PB: Was Gear "necessary"? Before making such a concession to 
neoliberalism, Haffajee should consider the UNDP SA Human Development 
Report's recent critique of Gear's underlying premises: "The economic 
and social policy approach of the new government was formulated under 
strong pressure from the corporate sector and its global partners, and 
was based on several contentious premises: a) South Africa has a high 
economic growth potential; b) integration into the benign global economy 
will enhance economic growth; c) a high economic growth will unlock the 
labour-absorption capacity of the economy; d) the benefits of a high 
economic growth rate will 'trickle down' to the poor; e) the 
restructuring of the economy should be entrusted to market-led economic 
growth. With the benefit of hindsight, we have good reason to reject all 
five of these premises. All five are either false, or do not apply under 
South African circumstances. All five have their roots in the naive 
optimism of the managerial elite of the corporate sector and its global 
partners about the benefits of the free market.
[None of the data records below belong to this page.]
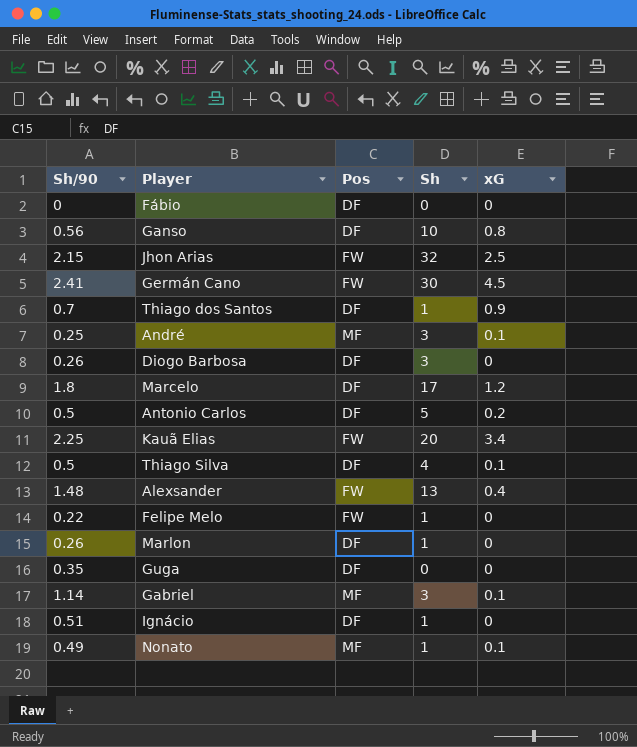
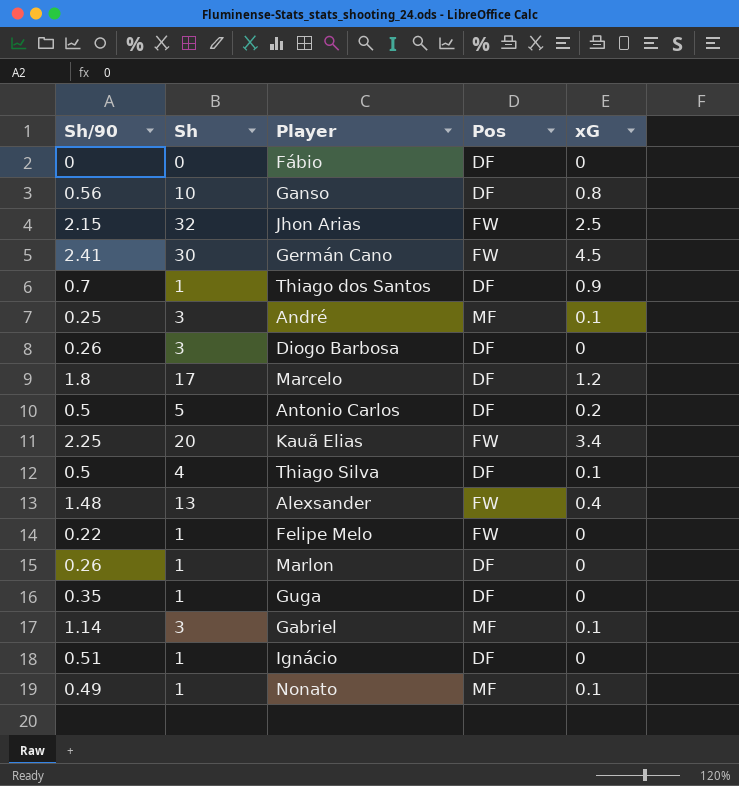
column Sh | position: 4 -> 2
Guga | Sh: 0 -> 1

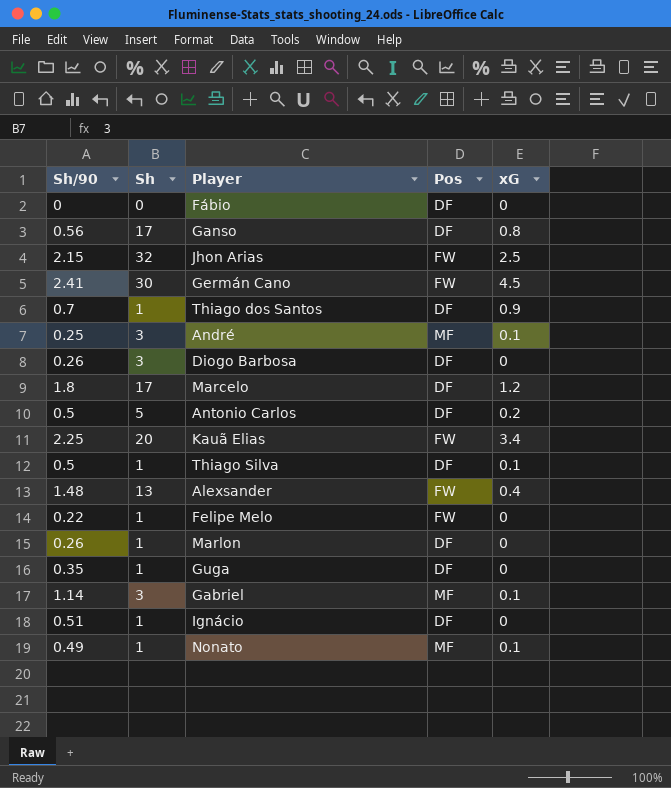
Ganso | Sh: 10 -> 17
Thiago Silva | Sh: 4 -> 1

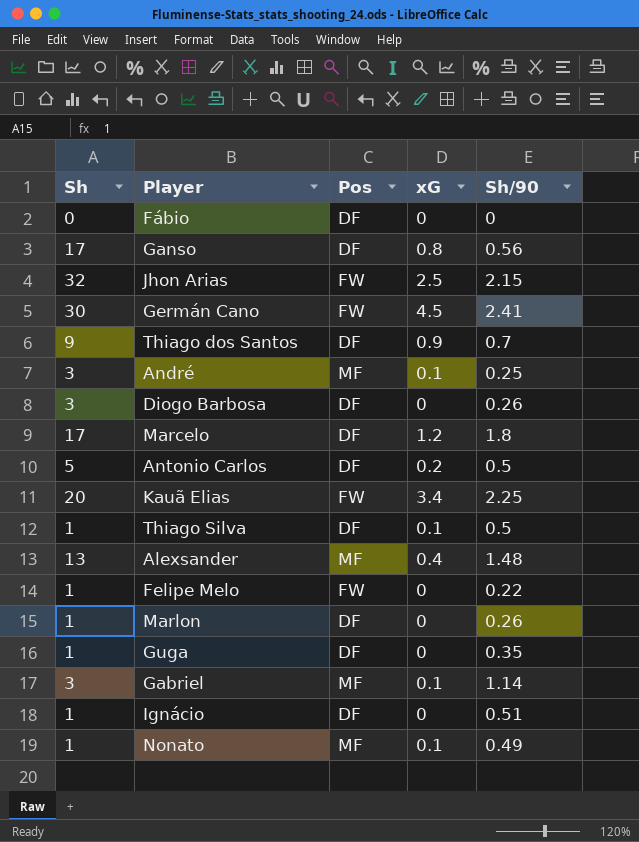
column Sh/90 | position: 1 -> 5
Thiago dos Santos | Sh: 1 -> 9
Alexsander | Pos: FW -> MF

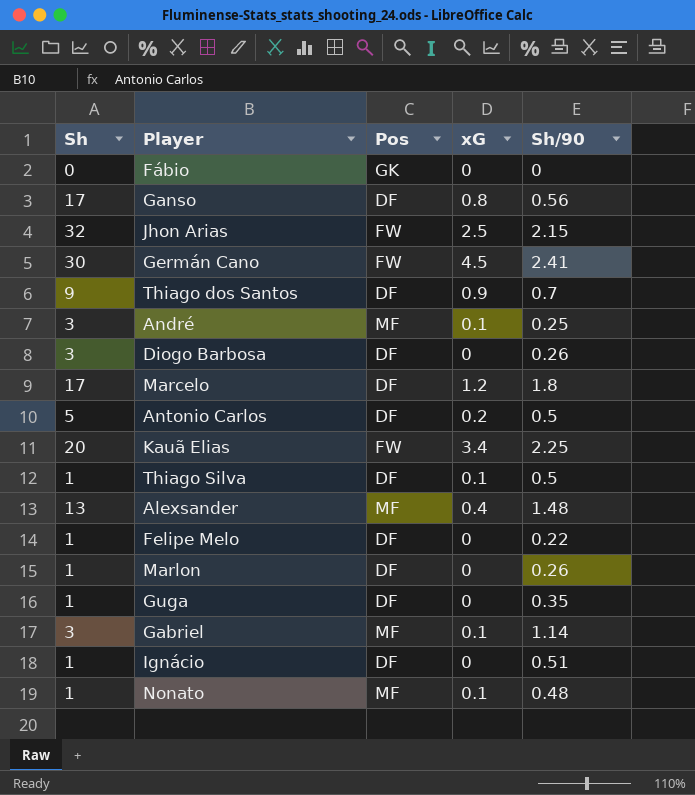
Fábio | Pos: DF -> GK
Felipe Melo | Pos: FW -> DF
Nonato | Sh/90: 0.49 -> 0.48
All five are propagated 
by the corporate sector and its global partners in order to protect 
their vested interests, enhance their position of power and privilege, 
and promote their sectional and short-term financial interests. All five 
premises incorrectly regard economic growth, neo-liberalism, and 
globalisation as the panacea for South Africa's social crisis. Those 
responsible for these premises and the government's approach were highly 
unrealistic." As a result, for Haffajee to claim that Gear was 
"necessary" is incorrect, and represents apologetics last seen from the 
M&G during the reign of pro-Gear editor Howard Barrell.